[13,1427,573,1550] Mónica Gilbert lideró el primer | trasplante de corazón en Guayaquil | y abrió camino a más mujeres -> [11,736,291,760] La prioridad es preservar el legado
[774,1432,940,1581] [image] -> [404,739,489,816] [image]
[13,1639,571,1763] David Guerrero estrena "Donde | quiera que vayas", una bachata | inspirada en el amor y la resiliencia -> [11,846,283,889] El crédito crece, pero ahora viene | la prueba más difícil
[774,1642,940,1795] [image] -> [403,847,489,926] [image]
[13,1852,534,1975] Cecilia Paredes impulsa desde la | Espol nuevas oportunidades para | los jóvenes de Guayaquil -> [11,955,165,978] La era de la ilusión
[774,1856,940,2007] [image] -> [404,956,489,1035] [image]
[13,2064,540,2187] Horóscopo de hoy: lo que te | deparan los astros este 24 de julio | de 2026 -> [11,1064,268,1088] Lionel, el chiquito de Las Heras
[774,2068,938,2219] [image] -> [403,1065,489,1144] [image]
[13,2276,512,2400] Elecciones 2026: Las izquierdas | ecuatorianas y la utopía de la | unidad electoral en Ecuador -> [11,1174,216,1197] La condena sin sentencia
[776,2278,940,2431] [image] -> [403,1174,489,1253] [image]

--

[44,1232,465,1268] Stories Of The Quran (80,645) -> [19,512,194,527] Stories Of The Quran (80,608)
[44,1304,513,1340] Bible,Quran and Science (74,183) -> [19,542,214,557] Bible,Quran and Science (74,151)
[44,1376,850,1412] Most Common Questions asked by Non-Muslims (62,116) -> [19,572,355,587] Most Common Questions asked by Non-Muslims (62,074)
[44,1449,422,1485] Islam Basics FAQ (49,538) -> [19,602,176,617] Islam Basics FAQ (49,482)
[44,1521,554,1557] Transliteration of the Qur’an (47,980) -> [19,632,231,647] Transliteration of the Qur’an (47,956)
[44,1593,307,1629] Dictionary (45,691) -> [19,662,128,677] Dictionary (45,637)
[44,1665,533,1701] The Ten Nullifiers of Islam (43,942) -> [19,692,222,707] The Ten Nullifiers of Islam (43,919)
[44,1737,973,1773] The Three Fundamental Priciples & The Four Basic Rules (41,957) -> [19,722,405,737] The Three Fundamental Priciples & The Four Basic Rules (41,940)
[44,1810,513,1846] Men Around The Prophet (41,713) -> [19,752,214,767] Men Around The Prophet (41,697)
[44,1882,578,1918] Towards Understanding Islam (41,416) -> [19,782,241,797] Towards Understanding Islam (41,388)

==

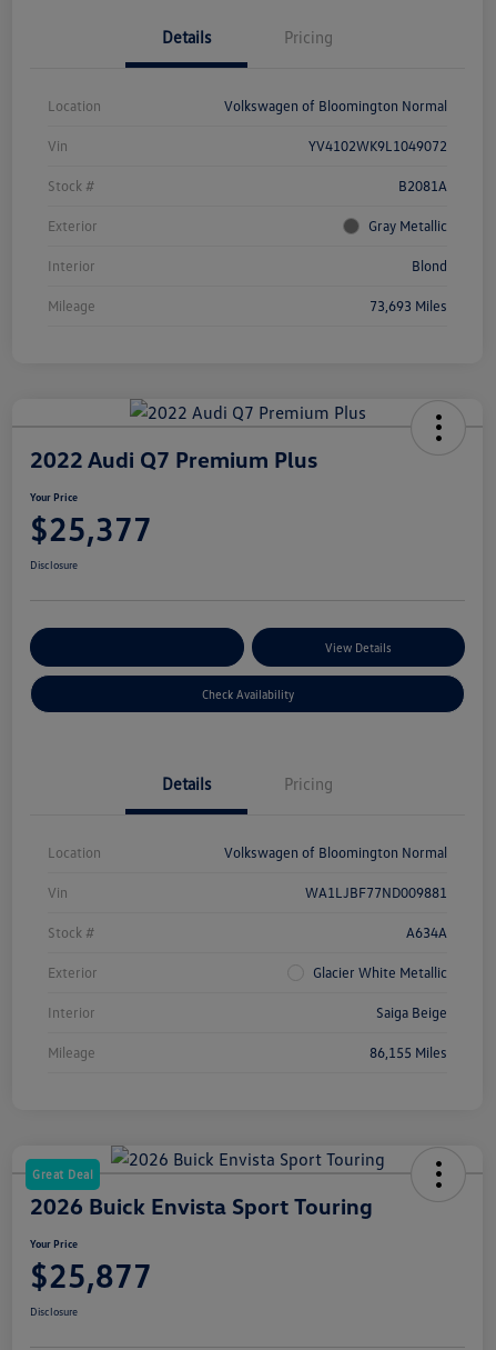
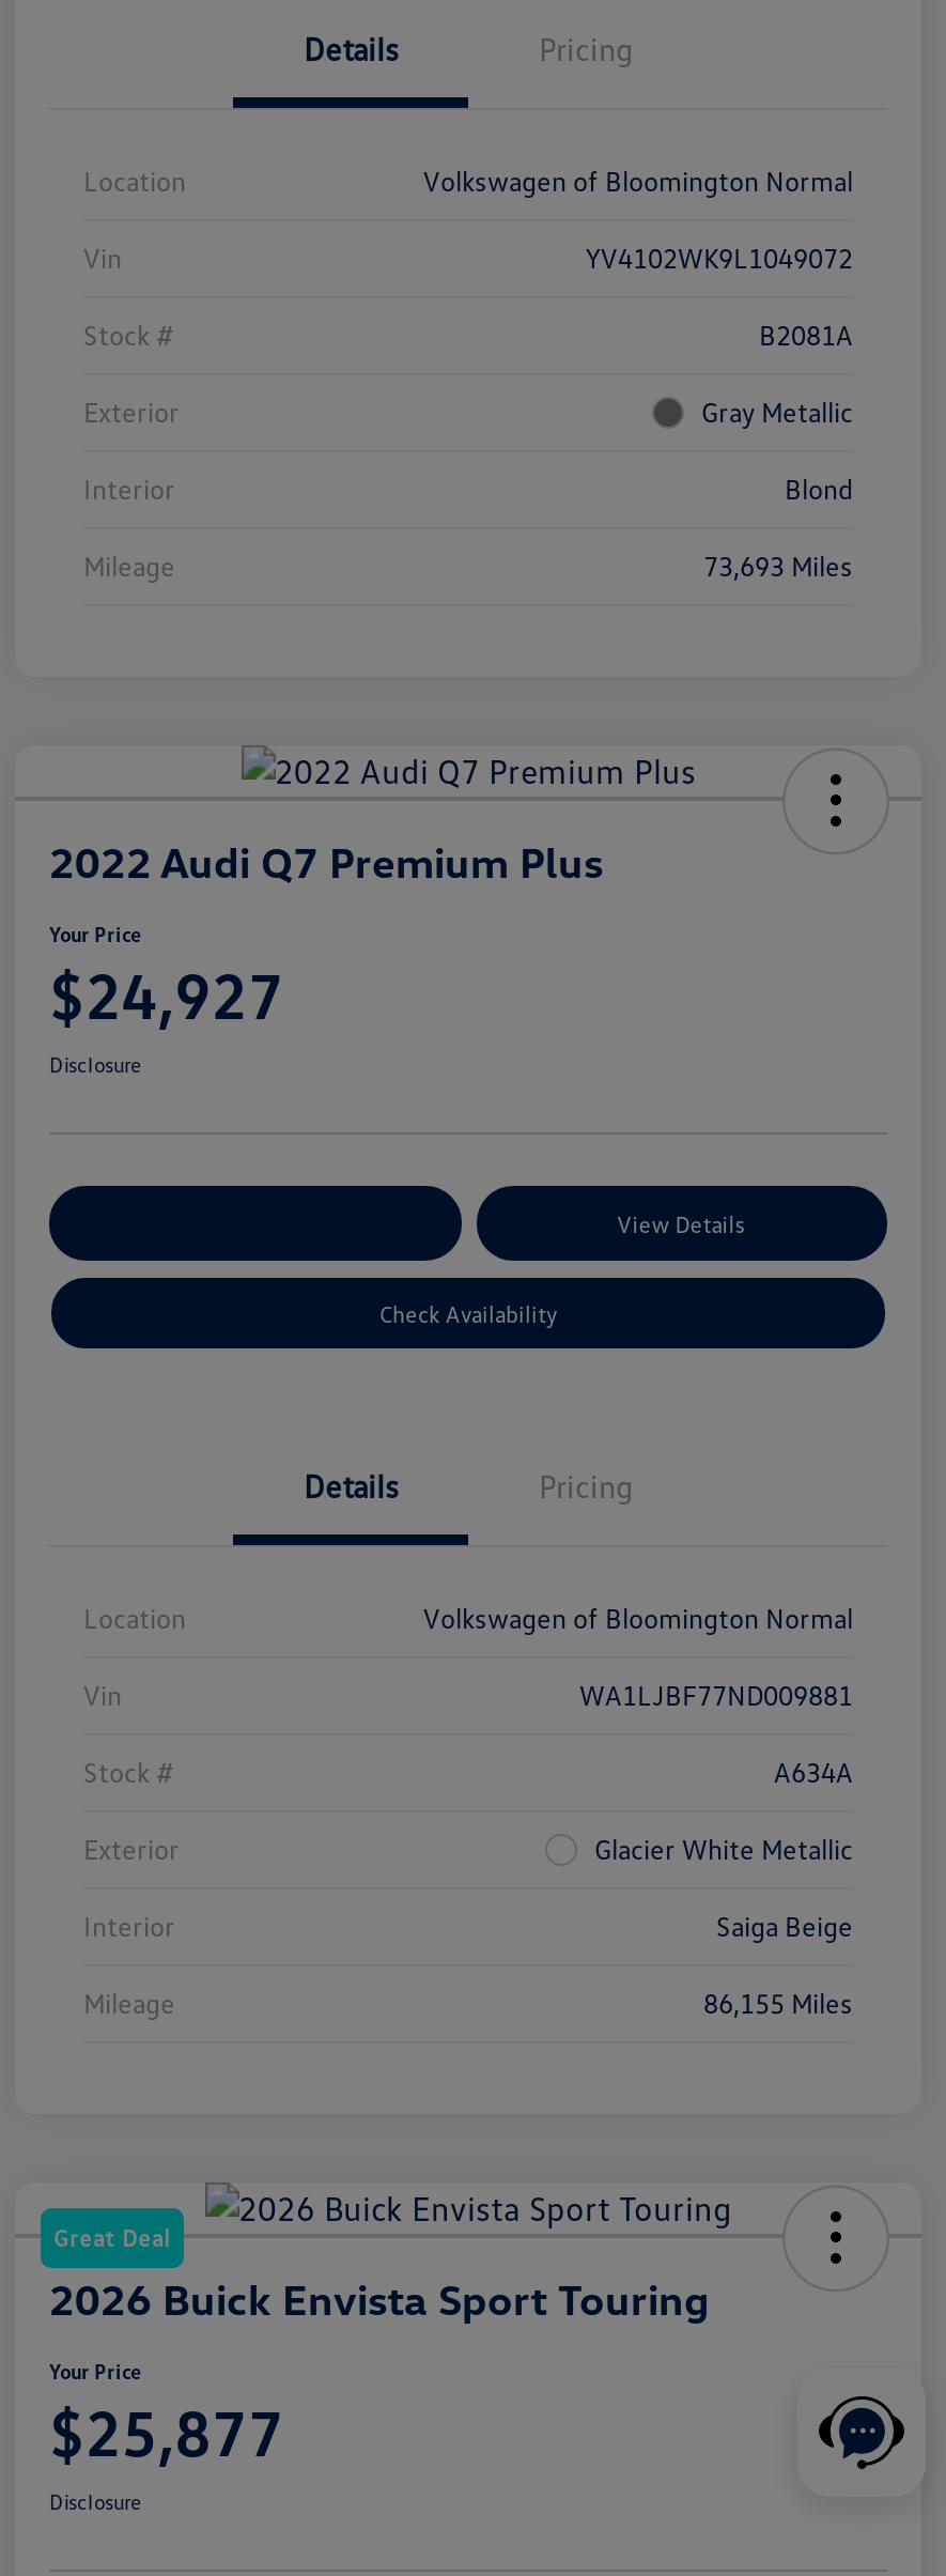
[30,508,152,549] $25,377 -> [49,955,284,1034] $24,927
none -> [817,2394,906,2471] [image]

TASK TO CARRY OUT
Please return the lines above that run from the line containing "[13,2276,512,2400] Elecciones 2026: Las" to the line containing "[776,2278,940,2431] [image] ->", inclusive, exactly and with no other lines.

RESPONSE BELOW
[13,2276,512,2400] Elecciones 2026: Las izquierdas | ecuatorianas y la utopía de la | unidad electoral en Ecuador -> [11,1174,216,1197] La condena sin sentencia
[776,2278,940,2431] [image] -> [403,1174,489,1253] [image]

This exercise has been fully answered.